[MARKET ANALYSIS] USD slightly firmer, GBP mildly benefits on strong Retail Sales/PMIs, JPY underperforms post-CPI
Importance
Level 1
- DXY is incrementally firmer this morning and trades at the mid-point of a 97.84 to 98.07 range, with the peak of the day matching the WTD’s best; currently holding around its 50 DMA at 97.96. The markets had interesting comments via ultra dove Miran in the prior session, where he now “sees a less accommodative rate path” – he now pencils in 100bps of cuts in 2026 (vs 150bps in December).
- Elsewhere, focus remains firmly on the geopolitical situation between US and Iran. To recap, President Trump said 15 days is the maximum deadline to reach an agreement with Iran, other it will be “unfortunate” for them. Recent reports in the WSJ suggest that Trump is weighing a “limited” strike, to force Iran into a deal. The USD will remain choppy on the mixed headlines, but a regional escalation (or all-out war), could see the Dollar receive haven-related inflows.
- Back to the US, focus later today will be on the US GDP and PCE metrics, the latter is the Fed’s preferred measure of inflation. PCE Prices is expected to rise 0.3% M/M in December (prev. 0.2%), with the annual rate at 2.8% (unch). The core measure is expected to rise 0.3% M/M (prev. 0.2%), with the annual rate at 2.9% (prev. 2.8%).

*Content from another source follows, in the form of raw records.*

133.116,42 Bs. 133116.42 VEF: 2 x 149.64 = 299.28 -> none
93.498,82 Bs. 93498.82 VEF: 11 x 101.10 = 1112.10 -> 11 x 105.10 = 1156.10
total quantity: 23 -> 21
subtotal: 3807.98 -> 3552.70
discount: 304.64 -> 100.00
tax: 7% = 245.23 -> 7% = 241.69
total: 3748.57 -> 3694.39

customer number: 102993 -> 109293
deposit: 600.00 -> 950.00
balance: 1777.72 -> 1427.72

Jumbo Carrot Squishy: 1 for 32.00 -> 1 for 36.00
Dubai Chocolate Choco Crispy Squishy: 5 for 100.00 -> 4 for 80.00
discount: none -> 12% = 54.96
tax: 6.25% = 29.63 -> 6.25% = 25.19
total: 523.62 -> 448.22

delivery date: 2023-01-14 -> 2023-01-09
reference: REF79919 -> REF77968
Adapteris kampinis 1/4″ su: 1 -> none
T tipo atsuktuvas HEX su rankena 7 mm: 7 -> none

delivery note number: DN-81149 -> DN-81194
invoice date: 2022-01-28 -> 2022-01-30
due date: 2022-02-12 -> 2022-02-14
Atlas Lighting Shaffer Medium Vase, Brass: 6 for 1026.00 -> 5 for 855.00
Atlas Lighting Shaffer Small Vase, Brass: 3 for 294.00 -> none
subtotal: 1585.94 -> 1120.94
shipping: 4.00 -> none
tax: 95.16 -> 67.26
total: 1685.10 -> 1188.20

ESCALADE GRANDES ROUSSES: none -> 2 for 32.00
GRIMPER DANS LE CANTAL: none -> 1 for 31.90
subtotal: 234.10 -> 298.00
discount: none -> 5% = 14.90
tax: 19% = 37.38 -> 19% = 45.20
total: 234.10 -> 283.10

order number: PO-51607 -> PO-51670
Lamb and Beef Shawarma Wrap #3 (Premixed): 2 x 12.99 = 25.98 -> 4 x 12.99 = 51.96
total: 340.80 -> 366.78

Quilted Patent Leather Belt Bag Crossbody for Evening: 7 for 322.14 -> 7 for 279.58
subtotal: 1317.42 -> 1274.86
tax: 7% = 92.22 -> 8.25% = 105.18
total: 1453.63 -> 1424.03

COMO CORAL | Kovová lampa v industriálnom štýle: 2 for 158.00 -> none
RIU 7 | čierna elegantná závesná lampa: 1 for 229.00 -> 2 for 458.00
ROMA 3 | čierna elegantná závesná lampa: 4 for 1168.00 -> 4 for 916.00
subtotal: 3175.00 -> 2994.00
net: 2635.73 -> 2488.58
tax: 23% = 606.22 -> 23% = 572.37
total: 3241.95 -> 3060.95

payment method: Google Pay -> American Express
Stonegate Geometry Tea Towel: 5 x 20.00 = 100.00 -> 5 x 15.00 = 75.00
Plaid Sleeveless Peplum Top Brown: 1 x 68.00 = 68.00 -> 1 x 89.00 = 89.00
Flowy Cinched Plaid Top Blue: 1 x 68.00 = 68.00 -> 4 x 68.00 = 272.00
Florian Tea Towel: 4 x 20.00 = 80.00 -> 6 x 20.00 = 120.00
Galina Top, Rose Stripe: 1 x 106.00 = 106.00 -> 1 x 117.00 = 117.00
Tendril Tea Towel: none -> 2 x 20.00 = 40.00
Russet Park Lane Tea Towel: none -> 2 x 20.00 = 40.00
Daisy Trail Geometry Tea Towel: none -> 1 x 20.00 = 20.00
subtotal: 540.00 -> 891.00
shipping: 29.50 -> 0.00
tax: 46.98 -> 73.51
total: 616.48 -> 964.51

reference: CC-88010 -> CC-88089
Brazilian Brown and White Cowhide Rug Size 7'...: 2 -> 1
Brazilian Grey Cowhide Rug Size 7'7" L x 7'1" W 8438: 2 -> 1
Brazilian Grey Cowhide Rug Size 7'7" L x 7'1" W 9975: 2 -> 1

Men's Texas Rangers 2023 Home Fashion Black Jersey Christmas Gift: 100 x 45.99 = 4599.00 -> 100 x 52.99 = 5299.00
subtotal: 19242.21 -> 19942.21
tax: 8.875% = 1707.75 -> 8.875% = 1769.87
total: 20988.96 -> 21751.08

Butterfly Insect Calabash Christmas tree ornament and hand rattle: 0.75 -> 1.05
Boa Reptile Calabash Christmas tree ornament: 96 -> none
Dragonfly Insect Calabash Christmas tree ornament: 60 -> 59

- GBP is incrementally firmer/flat. Retail Sales was an exceptionally strong report, with the upside attributed to strong “artwork and antiques sales, alongside continued strong sales from online jewellers”. But other components suggest that the pick-up was also seen in more conventional figures such as household goods store sales, with clothing sales also rising. Elsewhere, the PSNB was in a surplus in January and topped expectations – though the figure is subject to the usual caveats for the period (tax filings). GBP moved higher in an initial reaction, but then pared that move; thereafter, a strong set of PMI metrics took Cable to a session high of 1.3478. Despite the strong metrics, the inner report suggested that “ongoing worrying labour market weakness will likely result in a growing call for further rate cuts”. Market pricing for the BoE meeting was little moved, with the chance of a March cut priced in at 88% whilst April is fully priced.
- JPY underperforms this morning, succumbing to the broader USD strength and following the region’s inflation report, which held a dovish skew. In brief, National CPI printed at 1.5% (exp. 1.6%), core was in-line whilst the supercore metric was a touch below the consensus. Elsewhere, PMIs printed better-than-expectations – benefiting from increased optimism following Takaichi’s landslide victory. Following the inflation data, Pantheon Macro wrote that the inflation report “justifies” the BoJ taking time on a rate hike. But it is worth noting that the firm sees the first hike in “October or December”, whilst markets price in a 56% chance of a cut in April, and fully priced in by July. Monetary policy aside, PM Takaichi noted that there is a lack of domestic investment in the region, and aims to help improve private investment in key sectors. Once again, she emphasised an “active but responsible” fiscal policy approach. USD/JPY in a 154.87-155.64 range.
- Other G10s are broadly lower against the USD. Aussie manages to stay afloat, whilst the EUR moves a touch lower. More ECB-related newsflow, this time via the WSJ, which suggested that ECB's Lagarde said her baseline is finishing the ECB term, while she added that she has accomplished a lot but needs to make sure it is solid. On the data front, EZ PMIs continue to confirm the modest recovery picture in the EZ. The strong German report spurred fleeting EUR strength.